I was reading a book on information theory and entropy by Robert Gray, when I saw the following definition of conditional probability:

Given a probability space $(\Omega,\mathcal{B}, P)$ and a
sub-$\sigma$-field $\mathcal{G}$, for any event $H\in\mathcal{B}$ the
conditional probability $m(H\text{ }|\text{ }\mathcal{G})$ is defined
as any function , say $g$, which satisfies the two properties:

(1) $g$ is measurable with respect to $\mathcal{G}$

(2) $\displaystyle\int_{G}ghdP=m(G\bigcap{}H)$; all $G\in\mathcal{G}$

I am quite confused with this definition since it is very different from the definition through joint probability of events.

I understand what measurable function, sub-$\sigma$-field and probability space are, and I'm guessing that the author is trying to definie the measure $m$ through the measurable function $g$, but I don't quite understand what the second requirement is saying. Especially, what does that h in $\displaystyle\int_{G}ghdP$ refer to? it just jumped out of nowhere in the book, so I'm suspecting that it may have some conventional meaning?

I'd appreciate it a lot if someone can help.
Thank you!!

Best Answer

The starting point for abstract measure theoretic conditional probability is conditional expectation. Essentially, one uses the identity $P(A)=\mathbb{E}(1_A)$.

Now let $(\Omega,\mathcal{B},P)$ be a probability space, $f$ a random variable and $\mathcal{G}$ a sub-$\sigma$-algebra of $\mathcal{B}$. The conditional expectation of $f$ with respect to $\mathcal{G}$ is a $\mathcal{G}$-measurable function $\mathbb{E}_\mathcal{B}$ such that for all $G\in\mathcal{G}$ $$\int_G \mathbb{E}_\mathcal{B}~dP=\int_G f~dP.$$ The notion is not very intuitive, but the idea is the following: Since $\mathbb{E}_\mathcal{B}$ is $\mathcal{G}$-measurable, it uses only the information in $\mathcal{G}$. The integral condition says that $\mathbb{E}_\mathcal{B}$ "averages $f$ out" over sets in $\mathcal{G}$.
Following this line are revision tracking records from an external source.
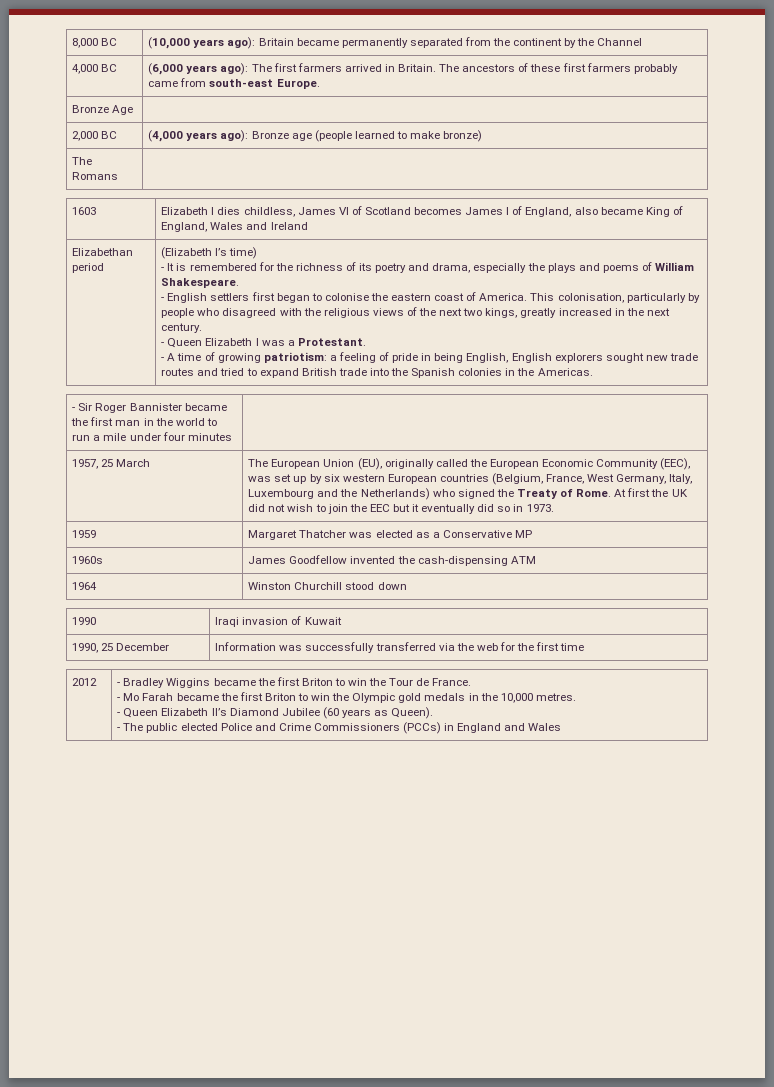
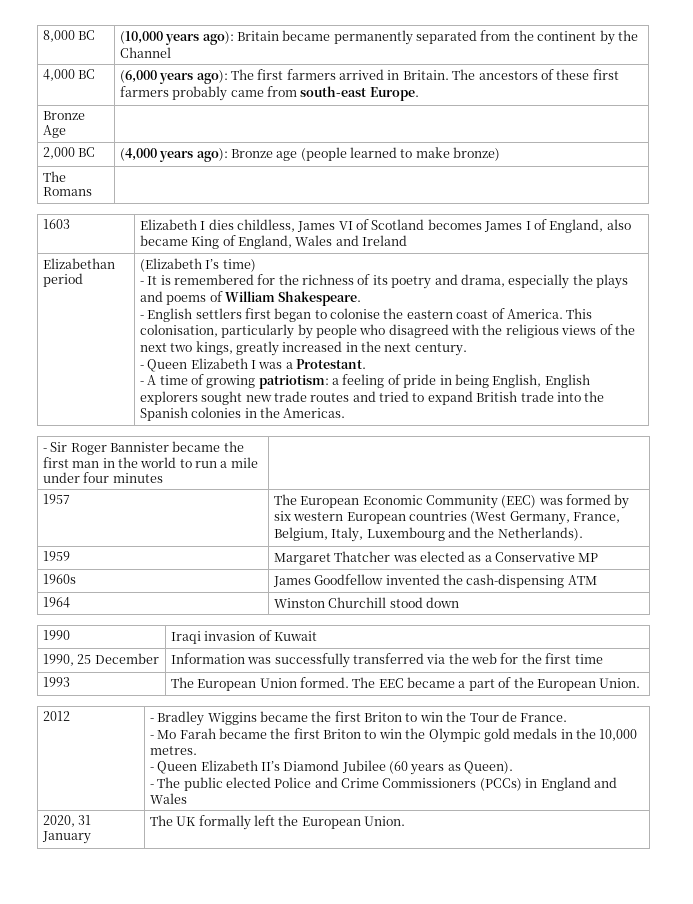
[72,459,151,469] [248,458,691,470] [248,474,307,484] 1957, 25 March | The European Union (EU), originally called the European Economic Community (EEC), was set up -> [42,494,70,504] [273,494,612,509] 1957 | The European Economic Community (EEC) was formed
[492,473,693,485] [248,488,688,500] [248,504,554,514] (Belgium, France, West Germany, Italy, Luxembourg and the Netherlands) who signed the Treaty of Rome. At first the UK did not wish to join the EEC but it eventually did so in 1973. -> [470,511,621,525] [273,527,583,542] (West Germany, France, Belgium, Italy, Luxembourg and the Netherlands).
(585, 647) none -> [42,677,70,687] [170,677,641,691] // 1993 | The European Union formed. The EEC became a part of the European Union.
(562, 727) none -> [42,815,92,827] [41,831,91,844] [149,815,406,830] // 2020, 31 January | The UK formally left the European Union.

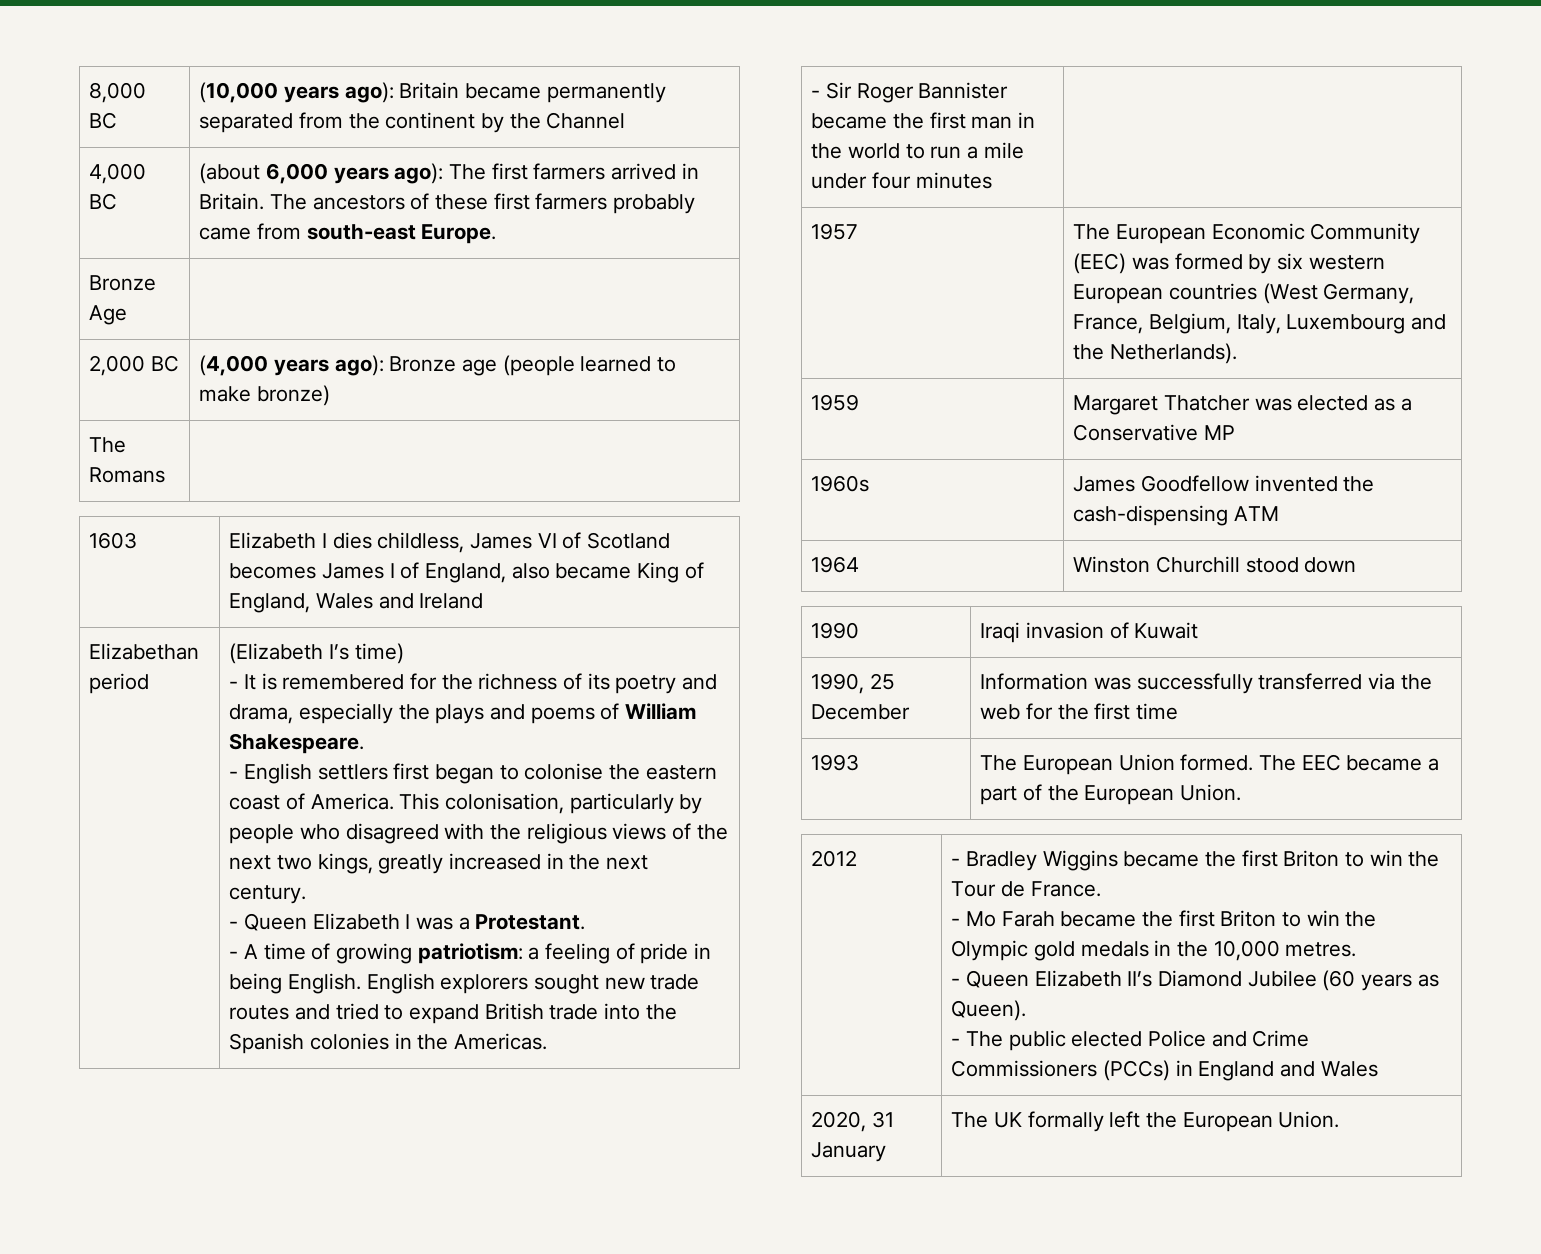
[119,70,157,83] (6,000 -> [199,163,329,184] (about 6,000
[492,374,542,388] English, -> [288,973,362,994] English.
Now if we want to calculate the conditional probability of the event $H\in\mathcal{B}$ with respect to the sub-$\sigma$-algebra $\mathcal{G}$, we simply take the conditional expectation of the indiacator function $1_H$. Then, a conditional probability of $H$ with respect to $\mathcal{G}$ is a $\mathcal{G}$-measurable function $\mathbb{P}^H_\mathcal{G}$ such that for all $G\in\mathcal{G}$ $$\int_G \mathbb{P}^H_\mathcal{G}~dP=\int_G 1_H~dP.$$ Since $\int_G 1_H~dP=P(H\cap G)$, this can be rewritten as $$\int_G \mathbb{P}^H_\mathcal{G}~dP=P(H\cap G).$$

This is fairly standard material, so I assume the author made simply some typos. The $h$ is superflous and the $m$ should be $P$.

Related Solutions

[Math] Conditional Expectation given X is measurable wrt to sigma field

The conditional expectation $E(X|\mathcal G)$ is a random variable determined (up to sets of probability $0$) by two properties: (i) $E(X|\mathcal G)$ is $\mathcal G$-measurable, and (ii) for each $\mathcal G$-measurable set $B$, the integral of $E(X|\mathcal G)$ over $B$ is equal to the integral of $X$ over $B$. If $X$ is itself $\mathcal G$-measurable, then it has these two properties, and so it must be $E(X|\mathcal G)$.

Conditional Probability on Zero Probability Events – Definition

The short answer

Yes, if $N=\mathbb{R}^n$ and $\mathcal{N}$ is the Borel field, then, for every $A \in \mathcal{M}$, the limit $\lim_{\Delta y \mapsto 0} P(X \in A\ |\ Y \in (y-\Delta y, y+\Delta y))$ exists $P_Y$-almost surely, and this is true whether or not $Y = f(X)$, and whether or not $X,Y$ have a joint density. (This is the content of Theorem 9(1) below.)
Furthermore, the function $f:\mathbb{R}\rightarrow\mathbb{R}$ obtained by setting $f(y) := \lim_{\Delta y \mapsto 0} P(X \in A\ |\ Y \in (y-\Delta y, y+\Delta y))$ wherever possible, and, say, $f(y):=0$ elsewhere, is consistent with the traditional measure-theoretic definition of $P(X\in A\ |\ Y=y)$, given by \eqref{CondProb}. (This is the content of Corollary 17(1).)

The proof of these facts is a consequence of theorems 1.29 ("Differentiating measures") and 1.30 ("Differentiation of Radon measures") in reference [3] (a shout-out to user Del, who pointed me to this reference). It makes use of the concept of the derivative of an outer measure w.r.t another outer measure.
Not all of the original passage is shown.